I try not to make physical contact with my fans. You never know where their hands have been. Unfortunately, it seems they are also deaf like the spoiled sheep, or they really wanted a piece of my hair they could use for their voodoo dolls, cause those who were not rubbing their eyes in pain came rushing at me.

 

"Boop!" I said as I pushed the button under my workbench right before they pinned me to the ground so they could gag and handcuffed me.

 

"Good! Make sure the gag stays on! She needs to use her mouth to steal your qi! Now take her to be punished before sending, her hed, two. Da. Derk…"

 

*Thud**Thud**Thud*

 

As soon as they were about to carry me out of the bunker, the crap load of paralytic gas that was released from my button pressing finally kicked in, and they all spontaneously started making out with the floor.

 

"Okey dokey! You guys sit there and think about what you did while I go get your parents!" I said after I picked the lock on my handcuffs and pulled off the bag.

 

I then walked past the sheep with his limp ass in the air as I climbed out of the partially broken exit to go look for the wife-beater, but then I suddenly remembered.

 

"I wouldn't want them to catch a cold!
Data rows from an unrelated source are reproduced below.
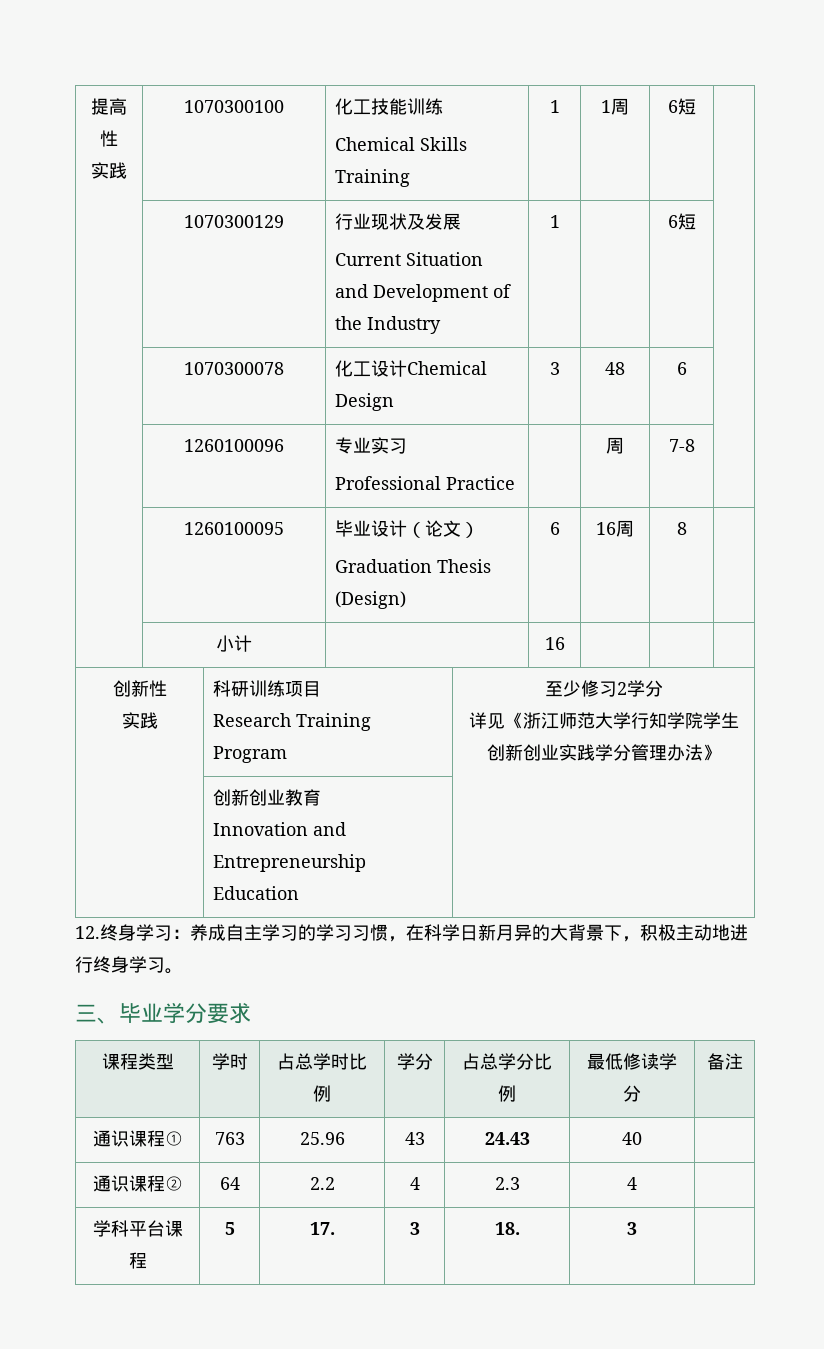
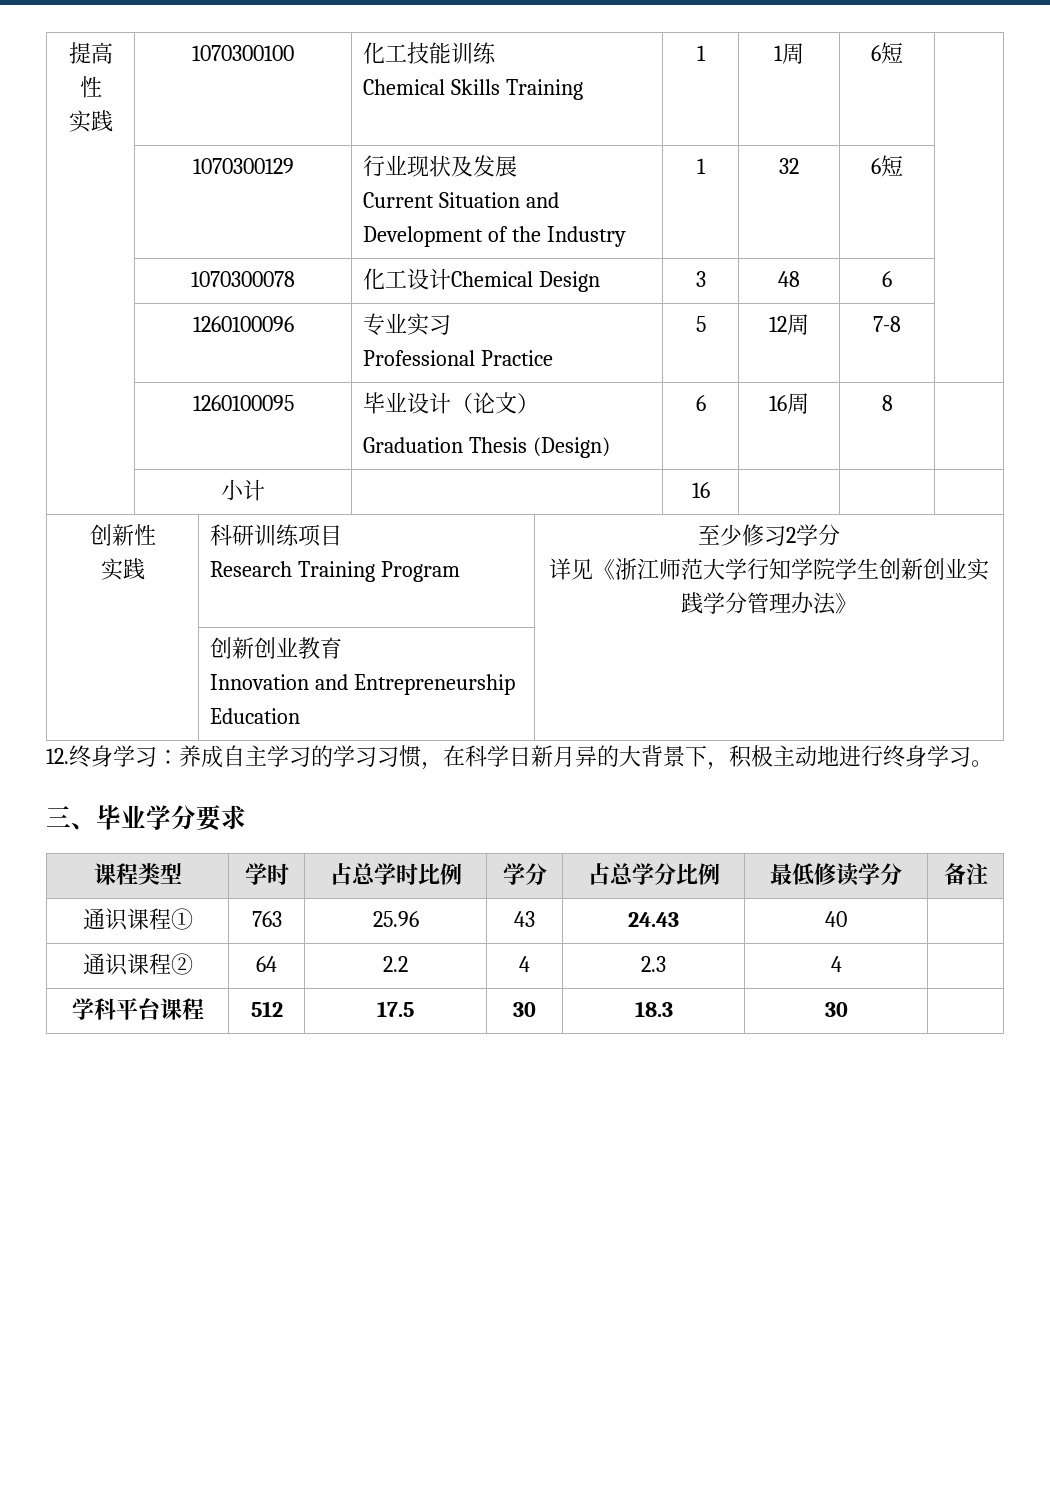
  | 1070300129 | 行业现状及发展
- Current Situation and Development of the Industry | 1 | | 6短 |
+ Current Situation and Development of the Industry | 1 | 32 | 6短 |
  | 1260100096 | 专业实习
- Professional Practice | | 周 | 7-8 |
+ Professional Practice | 5 | 12周 | 7-8 |
- 学科平台课程 | 5 | 17. | 3 | 18. | 3 |
+ 学科平台课程 | 512 | 17.5 | 30 | 18.3 | 30 |

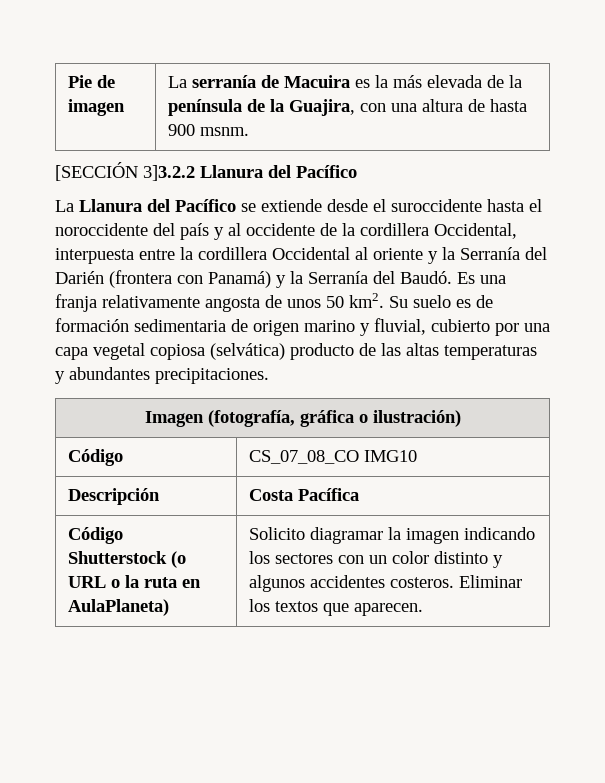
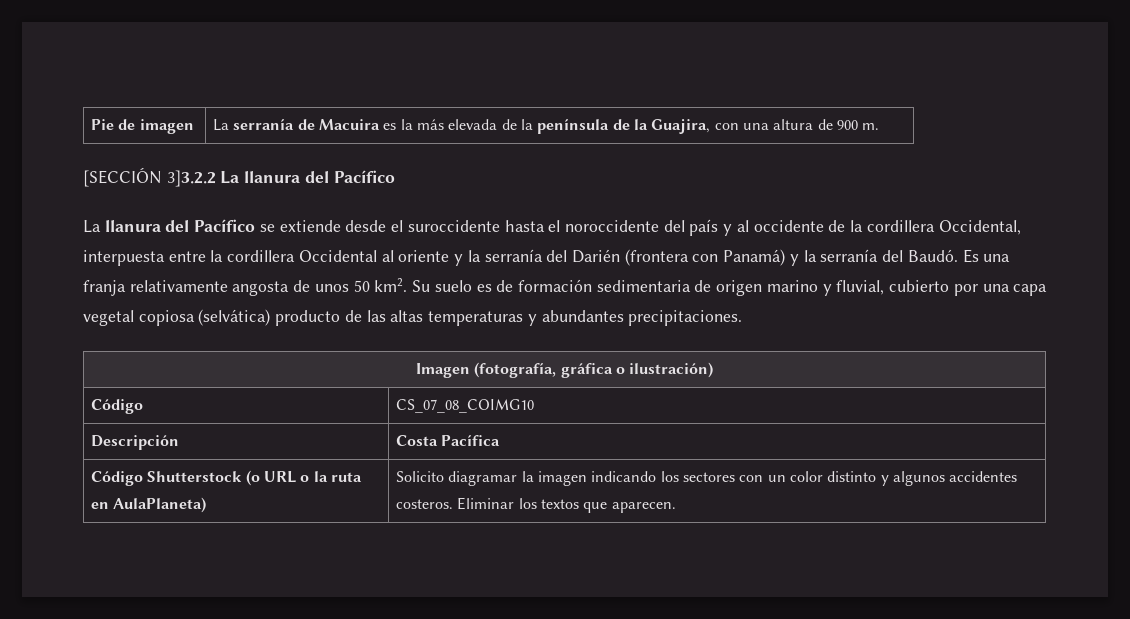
- Pie de imagen | La serranía de Macuira es la más elevada de la península de la Guajira, con una altura de hasta 900 msnm.
+ Pie de imagen | La serranía de Macuira es la más elevada de la península de la Guajira, con una altura de 900 m.
- [SECCIÓN 3]3.2.2 Llanura del Pacífico
+ [SECCIÓN 3]3.2.2 La llanura del Pacífico
- La Llanura del Pacífico se extiende desde el suroccidente hasta el noroccidente del país y al occidente de la cordillera Occidental, interpuesta entre la cordillera Occidental al oriente y la Serranía del Darién (frontera con Panamá) y la Serranía del Baudó.
+ La llanura del Pacífico se extiende desde el suroccidente hasta el noroccidente del país y al occidente de la cordillera Occidental, interpuesta entre la cordillera Occidental al oriente y la serranía del Darién (frontera con Panamá) y la serranía del Baudó.
- Código | CS_07_08_CO IMG10
+ Código | CS_07_08_COIMG10

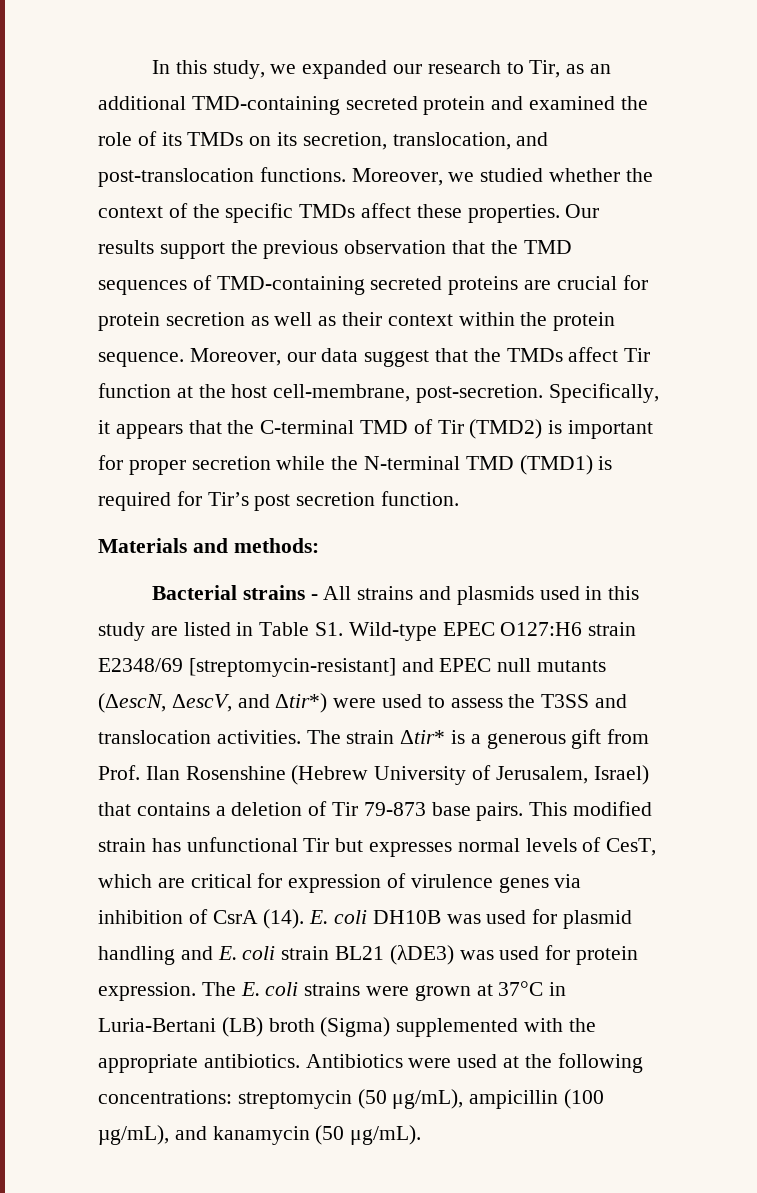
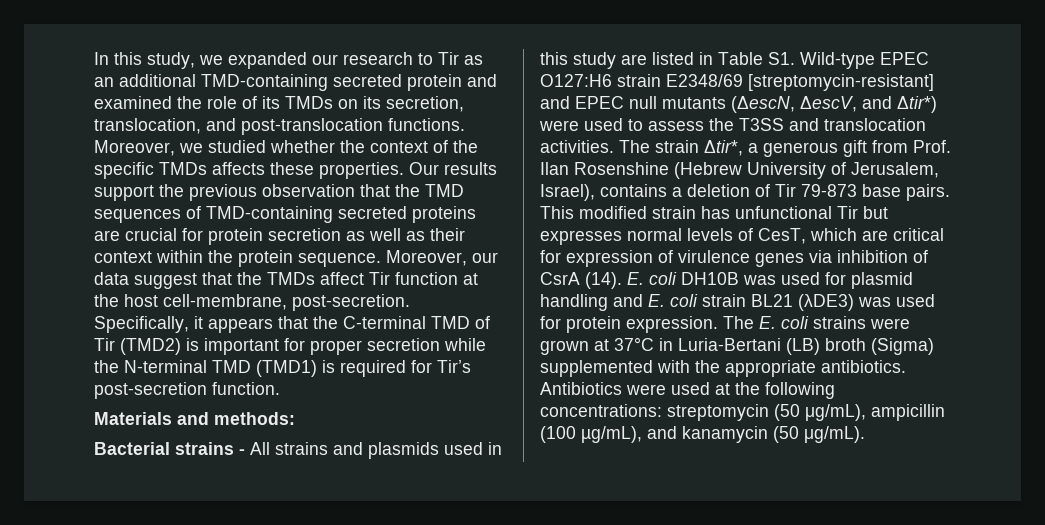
- In this study, we expanded our research to Tir, as an additional TMD-containing secreted protein and examined the role of its TMDs on its secretion, translocation, and post-translocation functions.
+ In this study, we expanded our research to Tir as an additional TMD-containing secreted protein and examined the role of its TMDs on its secretion, translocation, and post-translocation functions.
- Moreover, we studied whether the context of the specific TMDs affect these properties.
+ Moreover, we studied whether the context of the specific TMDs affects these properties.
- Specifically, it appears that the C-terminal TMD of Tir (TMD2) is important for proper secretion while the N-terminal TMD (TMD1) is required for Tir’s post secretion function.
+ Specifically, it appears that the C-terminal TMD of Tir (TMD2) is important for proper secretion while the N-terminal TMD (TMD1) is required for Tir’s post-secretion function.
- The strain Δtir* is a generous gift from Prof. Ilan Rosenshine (Hebrew University of Jerusalem, Israel) that contains a deletion of Tir 79-873 base pairs.
+ The strain Δtir*, a generous gift from Prof. Ilan Rosenshine (Hebrew University of Jerusalem, Israel), contains a deletion of Tir 79-873 base pairs.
Let's put on the heater!" I said as I turned around after climbing out of the hole.

 

Some people might be coldhearted enough to leave those delinquents to freeze in a cold room-temperature bunker full of flammable farts, but not me. So, I lit a match and threw it down the hole.

 

*BOOM*

 

"Cool girls don't look at explosions!" I mumbled as I walked away from the toasty fireplace shooting out of the hole behind me. I got this warm feeling from doing the right thing, though that could just be the fire.